Prerequisites: Physics Foundations and Physics Applications: Engineering (previously Conceptual Physics) or equivalent AND departmental permission. Offered at the Honors level only.

Advanced Mechanics is an extension of the skills and concepts learned in Conceptual Physics. These concepts are more rigorously explored and use much more sophisticated mathematical tools than were used in conceptual physics(geometry, trigonometry, functions, pre-calculus, and some calculus). The goal is to develop tools and intuition capable of describing the physical world at a very general level. The topics studied during this term can be tailored to student interest but will likely draw from a list of topics including accelerated motion, vectors and projectile motion, Newton’s Laws, 2-D statics and dynamics, rotational motion, torque, and special relativity. This course includes at least one large research project in which students are required to explore a topic of interest and use their mechanics knowledge to analyze and make calculation-supported predictions for a physical situation.

Prerequisites: Physics Foundations and Physics Applications: Engineering (previously Conceptual Physics) or equivalent AND departmental permission. Offered at the Honors level only.

Organic molecules are the building blocks of all life on Earth, and the carbon atom is central to the formation of this class of molecules. The importance of chemistry in biological systems is the focus of the course. Students investigate the chemistry of key functional groups including alcohols, carboxylic acids, amines and ethers and their role in the behavior of three primary macromolecules: carbohydrates, fats, and proteins. There is be a strong emphasis on laboratory work and students engage in experiments including the oxidation of Vitamin C, organic extraction of caffeine from tea, and the hydrogenation of unsaturated fatty acids.

Prerequisites: Any Chemistry or Biology Applications course at the Honors level. Departmental permission required. Offered at the Honors level only.

The Physics Foundations course serves as a student’s first introduction to science in the upper school. This initial term of 9th-grade physics familiarizes students with essential scientific skills and concepts through collaborative investigations and design tasks. Emphasizing problem-solving, teamwork, experimental methods, data analysis, and clear communication, students engage in hands-on activities to understand core principles of kinematics and energy.

Artificial intelligence. Climate Science. Environmental conservation. Space Exploration. Plastic Pollution. Science topics regularly grace today’s headlines. In Science 8, we take a transdisciplinary approach to these and other current issues to develop science literacy skills in real world contexts. As we study the science behind current global issues, we explore how to support scientific claims with evidence, how to communicate scientific understanding, and how we as critical thinkers can engage with current issues through informed action and advocacy.
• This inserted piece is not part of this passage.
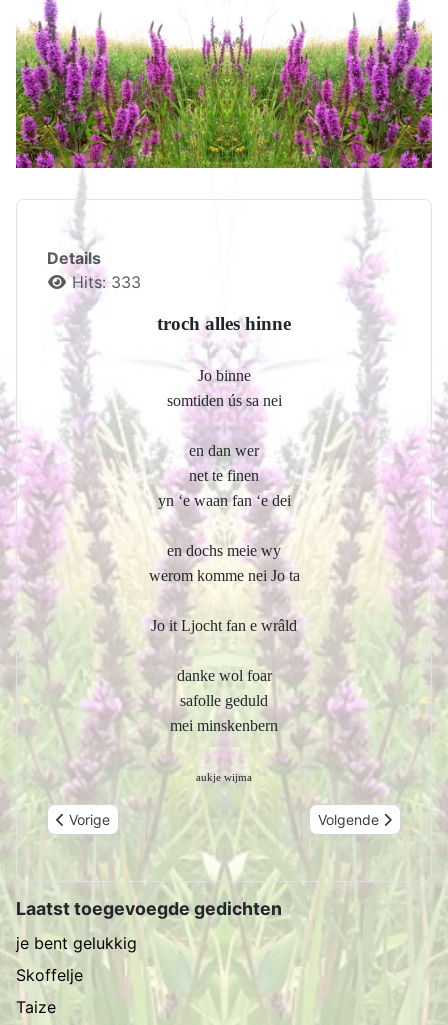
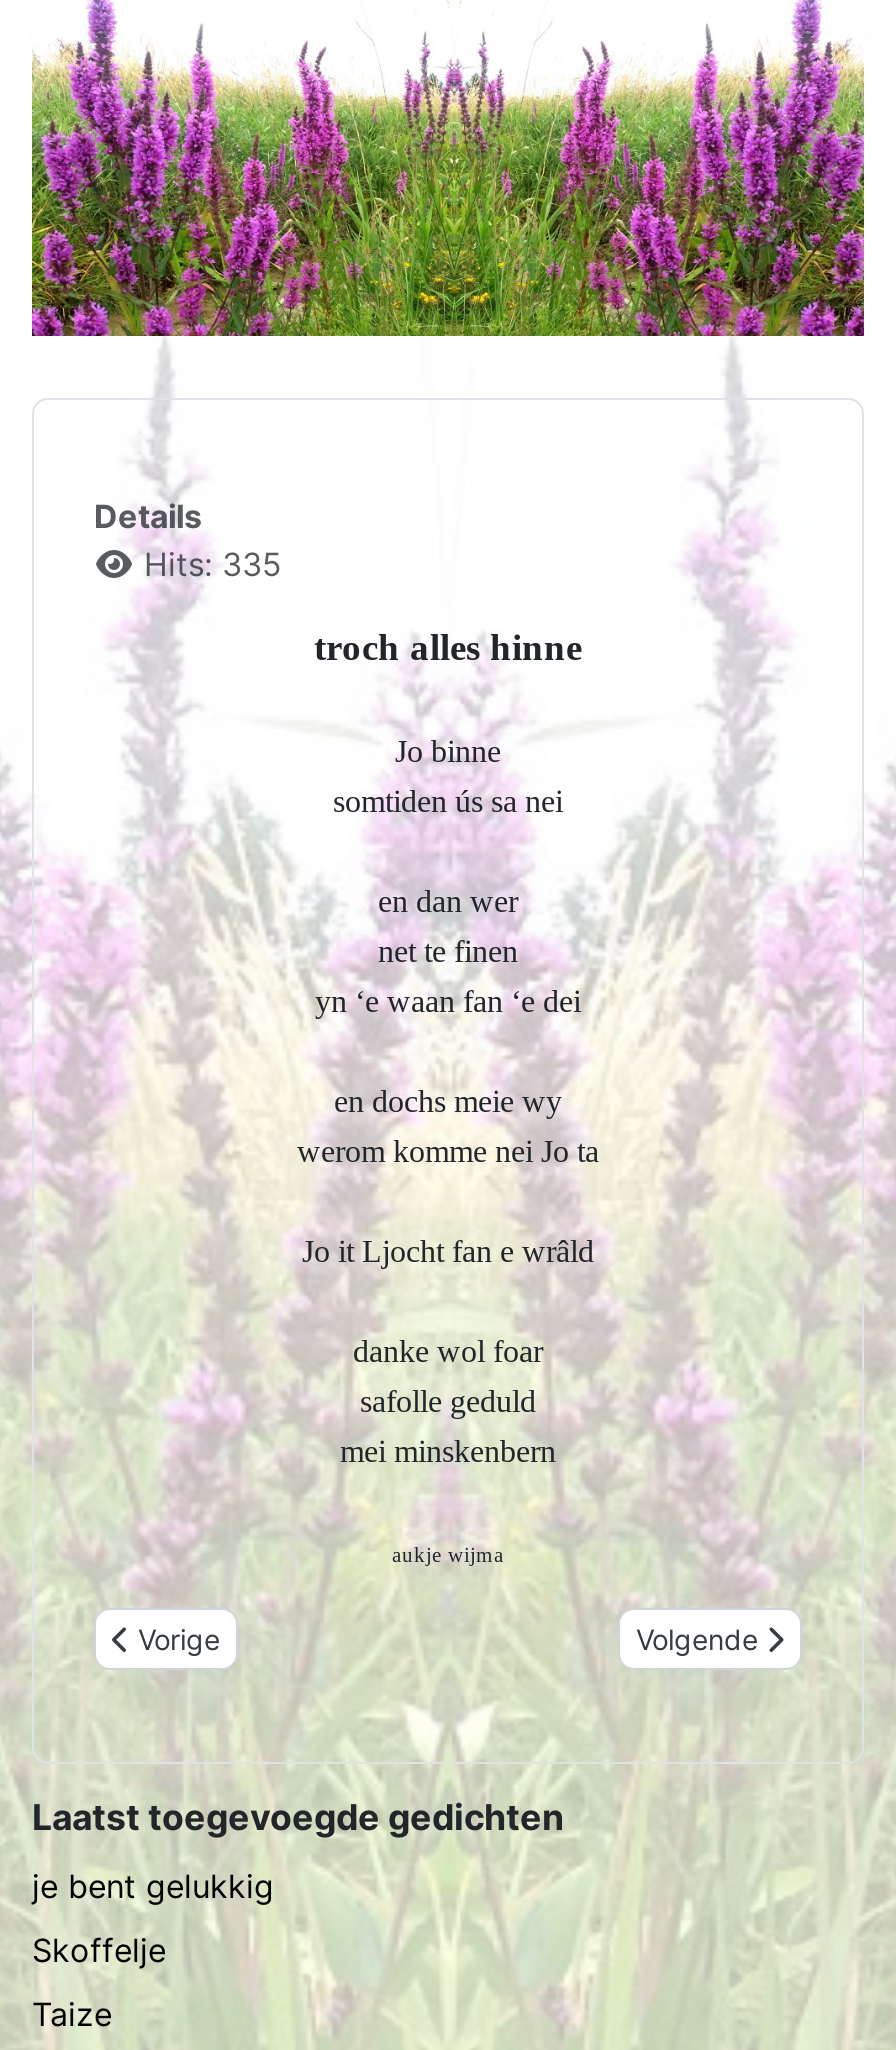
- Hits: 333
+ Hits: 335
Science 7 is an exploration of human body systems. Through hands-on labs and engineering design challenges, we study the human musculoskeletal, respiratory, cardiovascular, digestive, and nervous systems. This course focuses on hands-on science lab skills, including dissection, lab safety, and experimental design as well as design skills like sketching, physical prototyping, precision fabrication, and product testing by utilizing the tools in the R+D Center. Field trips, guest speakers, and design sprints will introduce us to the medical and biotech professions. Ultimately, we aim to gain a deeper understanding of our bodies and minds and test our limitations through physical activity and analysis of the “quantified self.”

What is home? How do I understand my place and impact in a larger system? In Science 6, we get outside and explore our sense of place through several lenses, including Earth science, ecosystems, and engineering. We challenge ourselves to examine systems big and small through field study by strengthening our observation, data collection, and data analysis skills.